This project analyzed the science, production, and marketing of a series of hormone preparations for sterility, notably the first original hormone drug invented in Sweden—Gonadex, Leo—which was launched in 1948 as a true “miracle drug.” One of the aims is to demonstrate how complicated an innovation process in the life sciences can be, and in that way make an empirically sound contribution to the current debate about innovation theory. However, the project also has a broader historical aim, which is to observe, through the prism of Gonadex, the development of endocrinology and its early connection with the population question and the introduction and establishment of hormone replacement drugs in gynecological practice during the period stretching from 1930 to 1970 (before the breakthrough of In Vitro fertilization, or IVF).
The guiding theoretical principle of the study was that modern drugs are techno-scientific artifacts that come into being and are used and developed within the framework of a ”medico-academic-industrial complex,” where the boundaries between science, technology, and medicine are blurred and where academic knowledge development, industrial product development, and clinical practice are apprehended as mutually influential rather than separate processes. According to this perspective, what eventually gets to be a commercial drug cannot be taken for granted; drugs are not necessarily the result of a given, intra-academic knowledge accretion converted into industrial product development and ending up on the pharmacy shelf. Nor is it given that the drug’s significance for the patient or society will be exactly as planned; no drug has only one single effect and the diagnoses for which the drug is prescribed are not always those for which it was developed. Further complicating the situation is the fact that the drug can both affect the body of the user and influence her attitude toward its significance and consequences, which can in turn influence the opinion of many others. A drug can also have different “meanings” over time. It can undergo ”identity shifts,” even have ”multiple personalities,” depending on where and how it is used by different social groups. For example, it can at one and the same time be the object of research in a laboratory, a medical tool in the clinic, a product on the market, and a biomedical symbol in popular culture.
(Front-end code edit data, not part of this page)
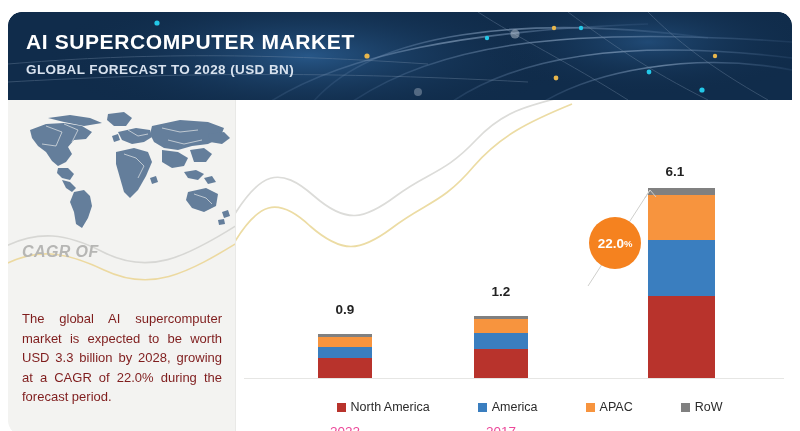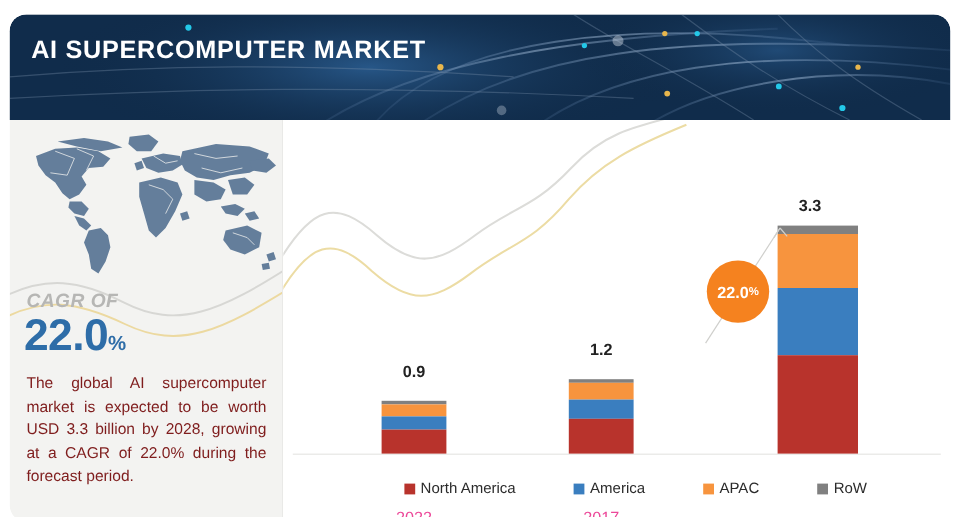--- a/index.html
+++ b/index.html
@@ -110,6 +110,7 @@
         </g>
       </svg>
       <div class="banner-title">AI SUPERCOMPUTER MARKET</div>
+      <div class="banner-sub">GLOBAL FORECAST TO 2028 (USD BN)</div>
     </div>
 
     <div class="sidebar">

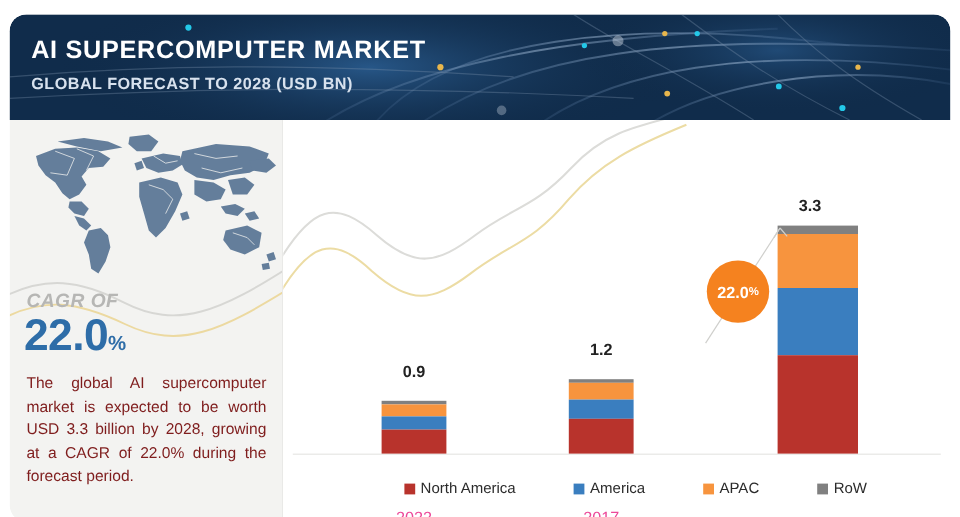--- a/index.html
+++ b/index.html
@@ -188,7 +188,7 @@
 
         <div class="dlabel" style="left:64px;top:202px;">0.9</div>
         <div class="dlabel" style="left:220px;top:184px;">1.2</div>
-        <div class="dlabel" style="left:394px;top:64px;">3.3</div>
+        <div class="dlabel" style="left:394px;top:64px;">6.1</div>
 
         <div class="bar" style="left:82px;width:54px;height:44px;">
           <div class="seg" style="height:3px;background:#808080;"></div>

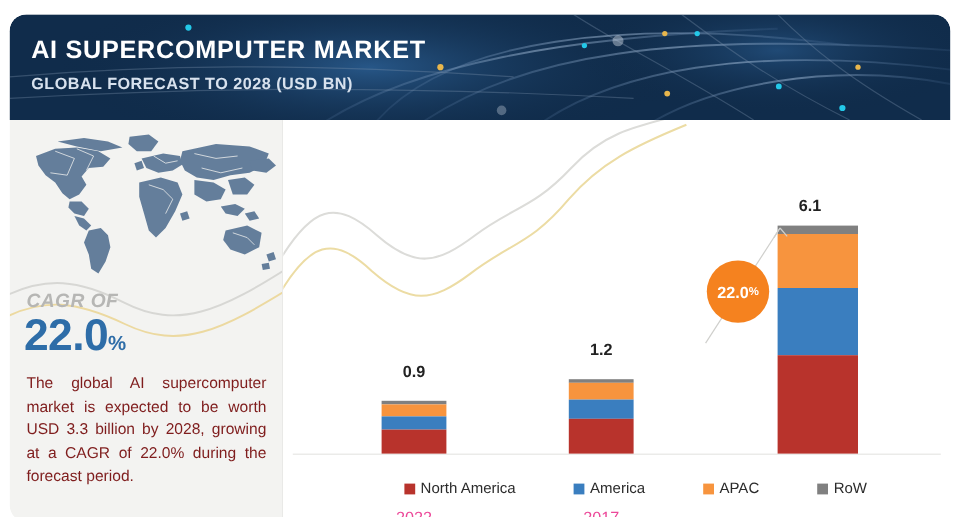--- a/index.html
+++ b/index.html
@@ -170,7 +170,6 @@
       </div>
 
       <div class="cagr-of">CAGR OF</div>
-      <div class="cagr-num"><span>22.0</span><span class="cagr-pct">%</span></div>
       <div class="para">The global AI supercomputer market is expected to be worth USD 3.3 billion by 2028, growing at a CAGR of 22.0% during the forecast period.</div>
     </div>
In order to capture the many dimensions of Gonadex, a biographical method was applied. Since the term ”biography” refers to a written account of the life of a human being, this suggestion may seem odd at first glance. But the term should be understood metaphorically rather than taken literally. It is an approach which follows the object of study through its life cycle rather than the history of a particular discipline, a particular business, a particular individual, illness, patient group, or discovery. Much as the biography of an individual, artifact biography can also use its study object as a prism through which to view larger social phenomena and events, in the present instance the development of endocrinology, the population question and the introduction and establishment of hormonal drugs in gynecological practice. The biographical approach was complemented with a network analysis, offering the research a narrative strategy of following the object wherever it leads, thus allowing a relationally based biography to be constructed. It localizes the varying actors and things which over the course of time are ”enrolled” in the medico-academic-industrial complex and lays bare common interests and channels of communication. This analysis also intends to show that as a new drug is born and is ”stabilized” as a reliable medical instrument, new social categories tend to be created and ”stabilized,” too.